Two of the patients in the study lived nearly two years.
"Elderly individuals, those ages 75 and older, account for approximately 40 percent of patients diagnosed with pancreatic cancer," says study lead author Raphael Yechieli, M.D., with the Department of Radiation Oncology at Henry Ford Hospital.
"These patients are too ill to receive any other treatment, but with stereotactic body radiotherapy we're able to deliver a safe and effective treatment in two weeks that can provide them with a substantial quality of life with minimal side effects."
The study was presented at the 55nd annual American Society for Radiation Oncology (ASTRO) meeting in Atlanta.
In 2013, there will be an estimated 45,220 new cases of pancreatic cancer, and approximately 38,460 will die from the disease, according to the National Cancer Institute. Risk factors for pancreatic cancer include smoking, diabetes, obesity, family history of the disease and pancreatitis. Most people diagnosed with the disease are older than 65.
Surgery is the only known cure for resectable pancreatic cancer, where the cancer is localized to the pancreas and hasn't spread. It is estimated that only 20 percent of pancreatic cancer patients have their tumors present with localized disease amendable to surgical removal.
A select number of those patients, however, are not candidates for surgery due to having other co-morbidities such as COPD, heart disease and diabetes. This leaves only chemotherapy and radiation, or a combination of the two, available for treatment.

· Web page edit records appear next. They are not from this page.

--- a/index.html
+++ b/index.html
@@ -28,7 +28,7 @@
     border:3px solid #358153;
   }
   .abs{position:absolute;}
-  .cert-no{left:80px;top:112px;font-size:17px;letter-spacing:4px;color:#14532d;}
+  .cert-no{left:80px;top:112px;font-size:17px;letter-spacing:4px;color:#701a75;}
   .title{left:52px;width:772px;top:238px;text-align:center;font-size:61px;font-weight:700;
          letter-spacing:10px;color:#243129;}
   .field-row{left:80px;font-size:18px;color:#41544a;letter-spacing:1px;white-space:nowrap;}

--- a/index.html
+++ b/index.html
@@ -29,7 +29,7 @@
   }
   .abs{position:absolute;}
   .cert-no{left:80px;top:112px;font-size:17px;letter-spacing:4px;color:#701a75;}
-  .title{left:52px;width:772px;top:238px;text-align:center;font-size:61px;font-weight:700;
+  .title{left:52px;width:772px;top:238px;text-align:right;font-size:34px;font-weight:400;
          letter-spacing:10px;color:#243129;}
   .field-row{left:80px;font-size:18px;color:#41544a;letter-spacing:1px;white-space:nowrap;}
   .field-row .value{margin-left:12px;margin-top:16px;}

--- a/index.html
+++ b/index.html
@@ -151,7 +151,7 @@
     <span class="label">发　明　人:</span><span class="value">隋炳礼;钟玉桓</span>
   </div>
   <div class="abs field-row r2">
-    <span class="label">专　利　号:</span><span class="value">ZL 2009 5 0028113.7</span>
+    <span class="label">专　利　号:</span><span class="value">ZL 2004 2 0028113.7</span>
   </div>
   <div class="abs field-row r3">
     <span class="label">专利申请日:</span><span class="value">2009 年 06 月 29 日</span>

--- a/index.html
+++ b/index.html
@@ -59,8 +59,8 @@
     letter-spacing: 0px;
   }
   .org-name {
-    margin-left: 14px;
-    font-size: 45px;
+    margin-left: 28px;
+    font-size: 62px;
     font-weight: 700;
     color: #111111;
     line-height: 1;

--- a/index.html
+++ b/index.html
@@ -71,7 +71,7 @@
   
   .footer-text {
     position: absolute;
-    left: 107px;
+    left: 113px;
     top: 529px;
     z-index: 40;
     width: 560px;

But for a large portion of elderly patients with localized pancreatic cancer even chemotherapy and radiation therapy are not options.
The Henry Ford study looked to determine if SBRT – a method of giving radiation that can be highly targeted to the tumor, sparing the normal tissue around it – was a viable option for this group of patients. SBRT provides a higher dose of radiation, meaning patients have fewer treatments. In this case, treatment averaged two weeks.
The study included 20 patients with a median age of 83, all of whom were medically unable to tolerate surgery or combined chemo-radiation therapy. The majority of patients in the study (90 percent) received SBRT treatment at the time of diagnosis.
Seven patients reported side-effects from treatment: nausea, vomiting and fatigue.
Among the patients: 13 had a recurrence of cancer; nine had cancer spread from the original tumor to distant organs or distant lymph nodes.
Median overall survival was 6.7 months, and median recurrence-free survival was 8.1 months. At six months post-treatment, 61 percent of patients were alive; two patients in the study survived nearly two years.
"National trends tell us that very few patients over the age of 75 are getting any treatment at all for pancreatic cancer due to comorbidity risks," notes Dr. Yechieli. "So we want to push the envelope to give them a treatment option that, while not a cure, is short, effective and safe, and has the potential to give them a good quality of life."
The next step in this research, Dr. Yechieli says, is to closely follow patients after SBRT and get their direct feedback to measure post-treatment quality of life.